WHAT YOU NEED TO DO: Every entry must be transcribed exactly as written.

RECORDS PROVIDED: Begin

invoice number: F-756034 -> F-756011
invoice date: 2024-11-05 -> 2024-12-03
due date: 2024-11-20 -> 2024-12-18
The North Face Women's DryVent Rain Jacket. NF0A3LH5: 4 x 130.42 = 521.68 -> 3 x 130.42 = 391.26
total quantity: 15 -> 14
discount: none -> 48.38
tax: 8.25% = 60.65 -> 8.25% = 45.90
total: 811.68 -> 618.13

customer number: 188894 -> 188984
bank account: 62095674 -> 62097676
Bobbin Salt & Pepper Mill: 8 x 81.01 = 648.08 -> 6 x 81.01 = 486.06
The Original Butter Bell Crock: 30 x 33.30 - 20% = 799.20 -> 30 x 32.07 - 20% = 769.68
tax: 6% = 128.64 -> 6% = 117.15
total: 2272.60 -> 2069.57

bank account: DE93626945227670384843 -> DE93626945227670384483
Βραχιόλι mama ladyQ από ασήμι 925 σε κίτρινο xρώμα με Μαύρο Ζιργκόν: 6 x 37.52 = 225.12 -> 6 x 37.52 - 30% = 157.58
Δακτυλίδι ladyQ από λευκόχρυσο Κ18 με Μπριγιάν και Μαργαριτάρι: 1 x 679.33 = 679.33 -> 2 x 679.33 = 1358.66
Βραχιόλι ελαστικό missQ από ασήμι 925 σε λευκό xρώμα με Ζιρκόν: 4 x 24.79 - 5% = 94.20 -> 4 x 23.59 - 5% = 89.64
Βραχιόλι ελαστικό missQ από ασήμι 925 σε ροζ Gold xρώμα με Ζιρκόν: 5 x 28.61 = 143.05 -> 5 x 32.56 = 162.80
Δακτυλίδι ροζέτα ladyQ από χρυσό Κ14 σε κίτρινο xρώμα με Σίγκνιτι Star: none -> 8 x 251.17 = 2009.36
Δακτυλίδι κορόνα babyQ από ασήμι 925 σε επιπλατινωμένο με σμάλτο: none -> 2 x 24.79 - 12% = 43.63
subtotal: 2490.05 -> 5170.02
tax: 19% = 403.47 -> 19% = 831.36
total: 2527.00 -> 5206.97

RECORDS PROVIDED: End

REPLY TO THE EXERCISE:
invoice number: F-756034 -> F-756011
invoice date: 2024-11-05 -> 2024-12-03
due date: 2024-11-20 -> 2024-12-18
The North Face Women's DryVent Rain Jacket. NF0A3LH5: 4 x 130.42 = 521.68 -> 3 x 130.42 = 391.26
total quantity: 15 -> 14
discount: none -> 48.38
tax: 8.25% = 60.65 -> 8.25% = 45.90
total: 811.68 -> 618.13

customer number: 188894 -> 188984
bank account: 62095674 -> 62097676
Bobbin Salt & Pepper Mill: 8 x 81.01 = 648.08 -> 6 x 81.01 = 486.06
The Original Butter Bell Crock: 30 x 33.30 - 20% = 799.20 -> 30 x 32.07 - 20% = 769.68
tax: 6% = 128.64 -> 6% = 117.15
total: 2272.60 -> 2069.57

bank account: DE93626945227670384843 -> DE93626945227670384483
Βραχιόλι mama ladyQ από ασήμι 925 σε κίτρινο xρώμα με Μαύρο Ζιργκόν: 6 x 37.52 = 225.12 -> 6 x 37.52 - 30% = 157.58
Δακτυλίδι ladyQ από λευκόχρυσο Κ18 με Μπριγιάν και Μαργαριτάρι: 1 x 679.33 = 679.33 -> 2 x 679.33 = 1358.66
Βραχιόλι ελαστικό missQ από ασήμι 925 σε λευκό xρώμα με Ζιρκόν: 4 x 24.79 - 5% = 94.20 -> 4 x 23.59 - 5% = 89.64
Βραχιόλι ελαστικό missQ από ασήμι 925 σε ροζ Gold xρώμα με Ζιρκόν: 5 x 28.61 = 143.05 -> 5 x 32.56 = 162.80
Δακτυλίδι ροζέτα ladyQ από χρυσό Κ14 σε κίτρινο xρώμα με Σίγκνιτι Star: none -> 8 x 251.17 = 2009.36
Δακτυλίδι κορόνα babyQ από ασήμι 925 σε επιπλατινωμένο με σμάλτο: none -> 2 x 24.79 - 12% = 43.63
subtotal: 2490.05 -> 5170.02
tax: 19% = 403.47 -> 19% = 831.36
total: 2527.00 -> 5206.97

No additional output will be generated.